Practical safeguards
- Enforce
tenant_idfiltering at the ORM or repository layer, not in individual query methods. - Add application-level query timeouts (
SET statement_timeout = '5s') to prevent runaway queries from holding locks and starving other connections. - Use
pg_stat_statements(a built-in extension) to surface the slowest queries by total execution time across all calls — not just the slowest single execution.
-- Enable once per database
CREATE EXTENSION IF NOT EXISTS pg_stat_statements;
-- Find your worst offenders
SELECT query, calls, total_exec_time, mean_exec_time
FROM pg_stat_statements
ORDER BY total_exec_time DESC
LIMIT 10;
6. Connection Pool Exhaustion Masquerading as Slow Queries
Not every performance complaint is a slow query. If your SaaS app opens a new database connection per request and your user base grows, you will hit Postgres's max_connections ceiling. Queries queue behind connection acquisition, and everything looks slow from the application side.

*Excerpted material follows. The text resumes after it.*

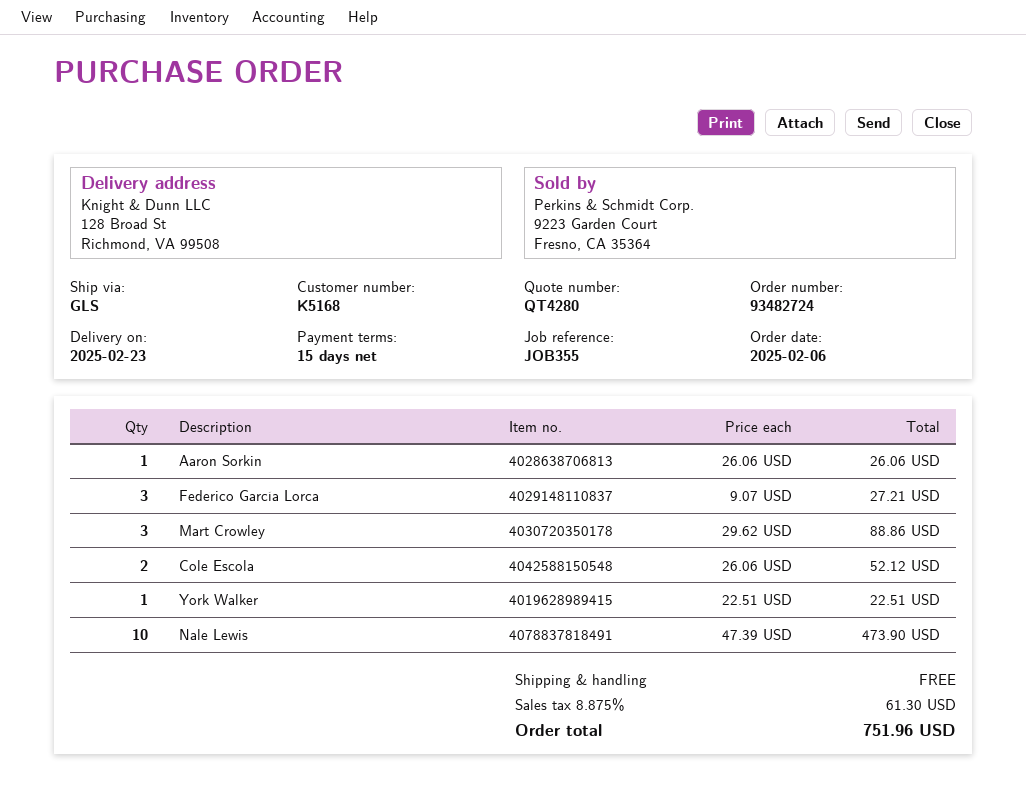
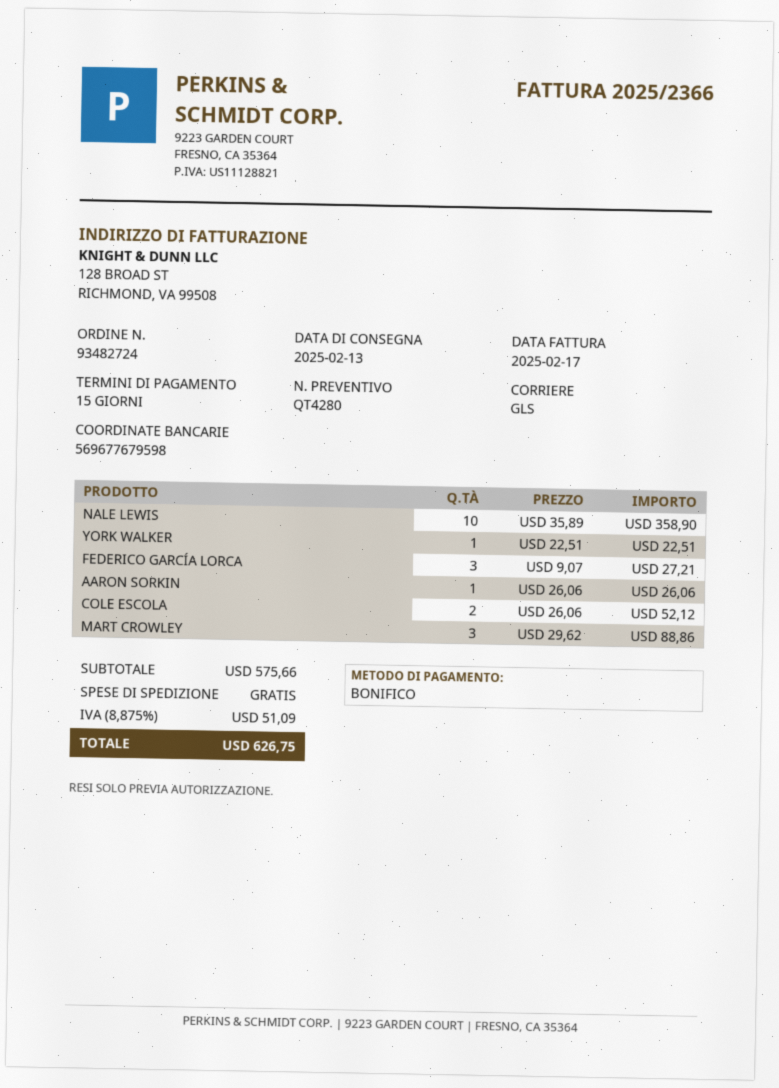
delivery date: 2025-02-23 -> 2025-02-13
Nale Lewis: 10 x 47.39 = 473.90 -> 10 x 35.89 = 358.90
tax: 8.875% = 61.30 -> 8.875% = 51.09
total: 751.96 -> 626.75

The fix is a connection pooler — PgBouncer is the standard choice. Configure it in transaction pooling mode, and a handful of actual Postgres connections can serve hundreds of concurrent application threads cleanly.
Building a Performance Culture on Your Team
One-off optimisations decay. The teams that maintain fast Postgres performance treat query review the same way they treat code review:
- Slow query alerts in CI or staging (flag any query over 100ms).
- EXPLAIN ANALYZE as a standard part of code review for any new database-touching feature.
- Migration hygiene — every new foreign key gets an index; every new table gets a documented access pattern.
Database performance is not a DBA problem dropped on a specialist once things are on fire. It is an engineering discipline embedded in the daily workflow.
Why This Matters for Your Project
Whether you are building a B2B SaaS product, an internal operations platform, or a data-heavy mobile backend, database performance directly governs your unit economics and user experience. Slow queries mean higher compute costs, longer response times, and churn. At Code!nk Technologies, the query patterns above account for the majority of performance wins we deliver during database audits — and most of them are resolved within a single sprint. You do not need new infrastructure; you need a disciplined look at what your application is actually asking Postgres to do.